Understanding the "serverless" trend

The word serverless appears dozens, possibly hundreds of times, in this book. At the end of the book, we will run an Athena query over the complete text to find the exact number of times we used the word serverless. So, what is the big deal? Why is serverless such a seemingly important concept? Or is it just the latest buzzword to catch on? Like most things, the truth lies somewhere between the two extremes, and that's why we will spend some time understanding what it means to be serverless.

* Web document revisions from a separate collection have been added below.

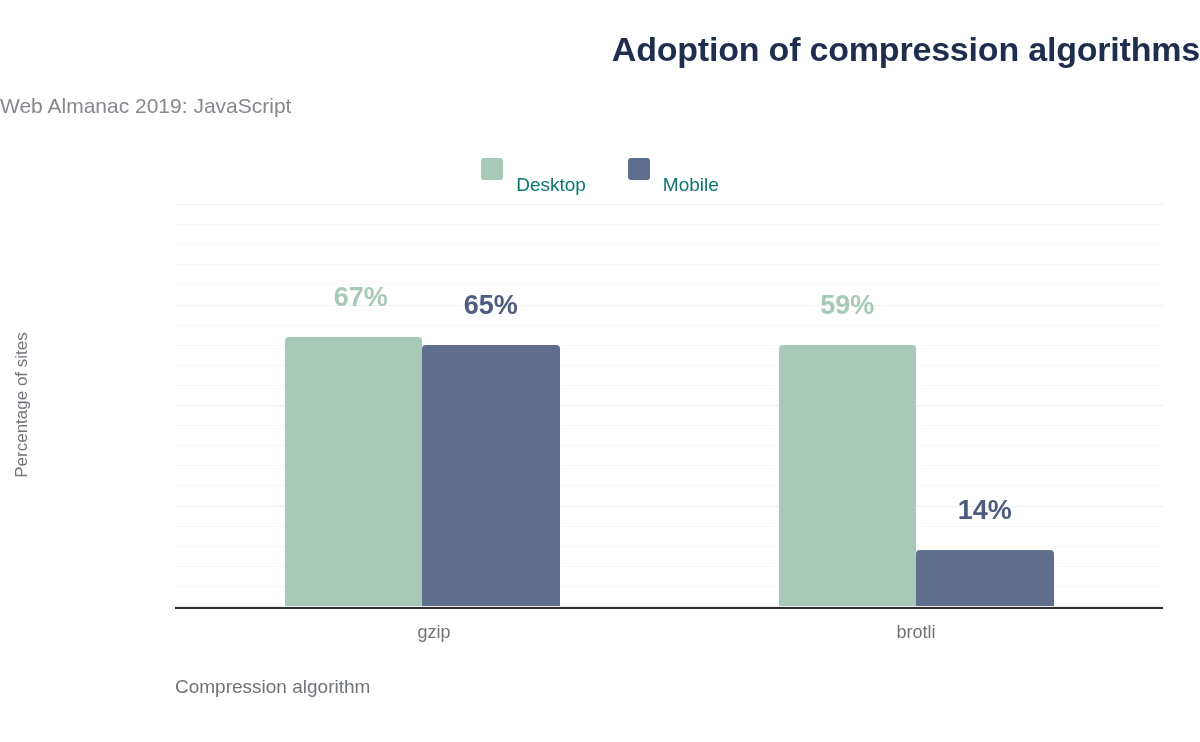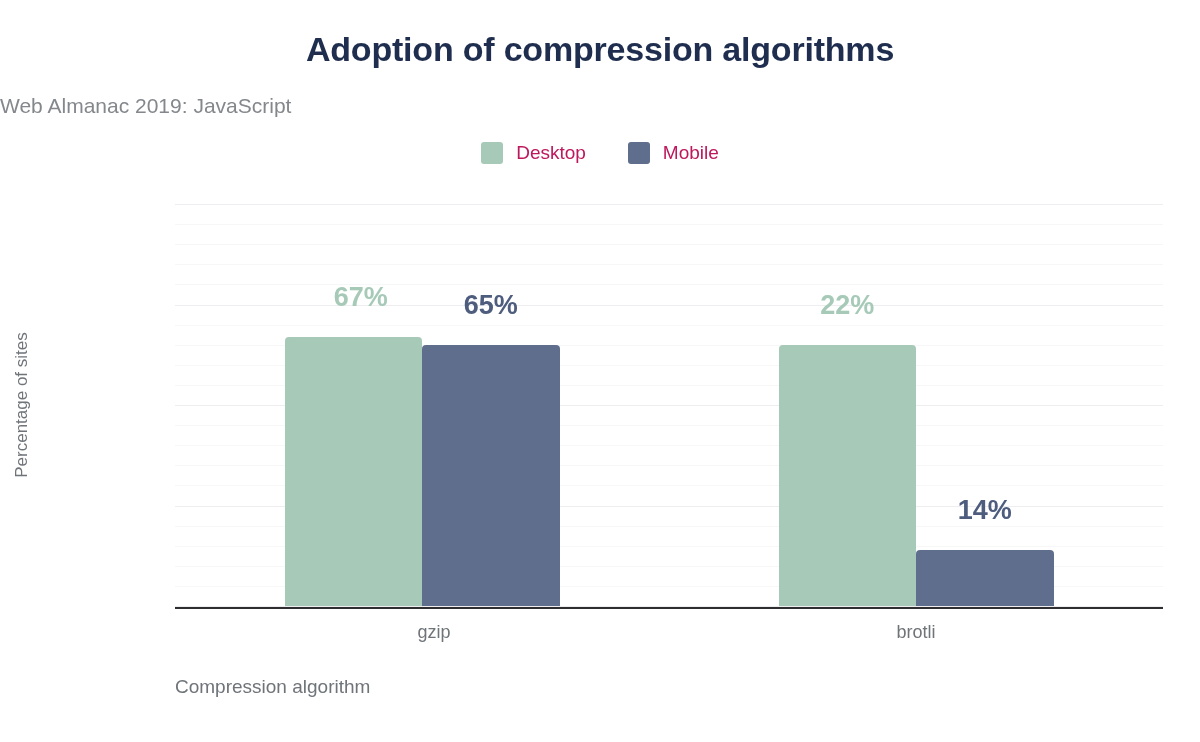--- a/index.html
+++ b/index.html
@@ -20,21 +20,21 @@
     inset: 0;
     background: #ffffff;
   }
 
   
   .chart-title {
     position: absolute;
     top: 30px;
     left: 0;
     width: 1200px;
-    text-align: center;
+    text-align: right;
     font-size: 34px;
     font-weight: bold;
     color: #1f2d4e;
     letter-spacing: -0.2px;
   }
   .chart-subtitle {
     position: absolute;
     top: 94px;
     left: 0;
     width: 1200px;
@@ -61,21 +61,22 @@
     gap: 13px;
   }
   .legend-swatch {
     width: 22px;
     height: 22px;
     border-radius: 3px;
     display: block;
   }
   .legend-label {
     font-size: 19px;
-    color: #be185d;
+    color: #0f766e;
+    margin-top: 32px;
   }
 
   
   .plot {
     position: absolute;
     left: 175px;
     top: 204px;
     width: 988px;
     height: 402px;
   }
@@ -185,21 +186,21 @@
       <div class="gridline" style="top: 60.3px;"></div>
       <div class="gridline" style="top: 40.2px;"></div>
       <div class="gridline" style="top: 20.1px;"></div>
       <div class="gridline major" style="top: 0px;"></div>
       <div class="bar" style="left: 109.5px; width: 137.5px; height: 269.34px; background: rgb(167, 202, 184);"></div>
       <div class="bar-value" style="left: 117px; width: 137.5px; top: 77.66px; color: rgb(167, 202, 184);">67%</div>
       <div class="bar" style="left: 247px; width: 137.5px; height: 261.3px; background: rgb(95, 110, 140);"></div>
       <div class="bar-value" style="left: 247px; width: 137.5px; top: 85.7px; color: rgb(78, 93, 126);">65%</div>
       <div class="xtick" style="left: 259px;">gzip</div>
       <div class="bar" style="left: 603.5px; width: 137.5px; height: 261.3px; background: rgb(167, 202, 184);"></div>
-      <div class="bar-value" style="left: 603.5px; width: 137.5px; top: 85.7px; color: rgb(167, 202, 184);">22%</div>
+      <div class="bar-value" style="left: 603.5px; width: 137.5px; top: 85.7px; color: rgb(167, 202, 184);">59%</div>
       <div class="bar" style="left: 741px; width: 137.5px; height: 56.28px; background: rgb(95, 110, 140);"></div>
       <div class="bar-value" style="left: 741px; width: 137.5px; top: 290.72px; color: rgb(78, 93, 126);">14%</div>
       <div class="xtick" style="left: 741px;">brotli</div>
     </div>
 
   <div class="xlabel">Compression algorithm</div>
 
   <div class="ylabel">Percentage of sites</div>
 
 </div>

In the simplest terms, a serverless offering is one where you do not have to manage any servers. AWS Lambda is often thought of as the gold standard for serverless technologies since it was the first large-scale offering of this type. With AWS Lambda, you have virtually no boilerplate to slow you down; you literally jump straight into writing your business logic or function as follows:

def lambda_handler(event, context):

     return {

       "response": "Hello World!"

   }

AWS Lambda will handle executing this code in response to several invocation triggers, ranging from SQS messages to HTTP calls. As an AWS Lambda customer, you do not have to worry about setting up Java, a WebService stack, or anything. Right from the beginning, you are writing business logic and not spending time on undifferentiated infrastructure work.

This model has some obvious advantages that customers love. The first of which is that, without servers, your capacity planning responsibilities shrink both in size and complexity. Instead of determining how many servers you need to run that monthly finance report or how much memory your SQL engine will need to handle all the advertising campaigns on Black Friday, you only need to worry about your account limits. To the uninitiated, this might seem easy. You might even say to yourself, I have great metrics about my peak loads and can do my own capacity planning just fine! It is true. You will likely have more context about your future needs than a service like Athena can infer. But what happens to all that hardware after the peak has passed? I am not just referring to that seasonal peak that comes once a year but also the peak of each week and each hour. That hardware, which you or your company paid for, will be sitting idle, taking up space in your data center, and consuming capital that could have been deployed elsewhere. But what about the cloud? I do not need to buy any servers; I can just turn them on and off as needed. Yes! That is true.